One of the most known theorem of existence of a minimizer of a functional is the following.
${\bf Theorem:}$ Let $H$ be an Hilbert space and $A\subset H$ be a nonempty, bounded, closed and convex subset. If $E:H\to\mathbb R$ is a lower semicontinuous and convex functional, hence $E$ achieves its minimum in $A$, which means that exists $a\in A$ such that $E(a) =\displaystyle\inf_{x\in A} E(x)$.
An interesting variant of that Theorem assures that if $A$ is not bounded, the results remains true if we ask for $E$ to be coercive.
My question is: the above Theorem holds in a Hilbert space (in general, of infinite dimension). What happens if $H$ is finite dimensional, e.g. if $H=\mathbb R$? The result still holds? If yes, how to prove that?
Thank you in advance!
In $\mathbb{R}^n$, the demonstration can take advantage of the fact that the bounded closed subsets are the compact subsets. The hypothesis "$A$ is compact" is sufficient: convexity is not needed.

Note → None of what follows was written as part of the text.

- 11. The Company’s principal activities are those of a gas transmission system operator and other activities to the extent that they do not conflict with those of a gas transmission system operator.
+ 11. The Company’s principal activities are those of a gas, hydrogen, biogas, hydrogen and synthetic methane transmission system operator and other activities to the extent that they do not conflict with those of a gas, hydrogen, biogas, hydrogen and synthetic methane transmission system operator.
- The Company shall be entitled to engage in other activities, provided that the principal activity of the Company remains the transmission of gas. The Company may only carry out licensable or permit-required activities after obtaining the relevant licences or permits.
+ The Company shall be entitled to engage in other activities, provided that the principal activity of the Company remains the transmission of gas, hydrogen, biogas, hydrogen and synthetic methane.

Proof: let $M$ be the minimum of $E$ on $A$ (possibly -$\infty$); we can find points $x_n \in A$ where $E(x_n)$ approaches $M$ as close as we want (in the case of $M=-\infty$, this means $\forall N, \exists x_n \in A, E(x_n)<N$).
As $A$ is compact, we can extract a subsequence $x_{i_n}$ from $x_n$ such that $x_{i_n}$ converges to a point $y$ in $A$.
$E$ being lower semicontinuous, $E(y) \le \lim_{n \rightarrow +\infty} E(x_{i_n}) = M$.
So $E(y) \le M$ (which implies $M \ne -\infty$).
As $y \in A$, $E(y) \ge M$. So $E(y) = M$: the minimum is attained by $E$ in $A$.
In the variant where $A$ is not bounded and $E$ is coercive, we use the fact that "$E$ is coercive" is equivalent to $\forall N, \{x \in A, E(x) \le N\}$ is empty or bounded.
Choosing a $N$ such that $B=\{x \in A, E(x) \le N\}$ is non-empty, searching the minimum of $E$ in $A$ is equivalent to searching the minimum of $E$ in $B$.
We take $C$ the closure of $B$. The closure of a bounded subset in a metric space is bounded, so $C$ is bounded.
$C$ being the intersection of all closed subsets that contain $B$, and $A$ being closed and containing $B$, $C$ is included in $A$.
So $C$ is compact, we can apply the first result which shows that $E$ attains its minimum in $C$, and this point is in $A$.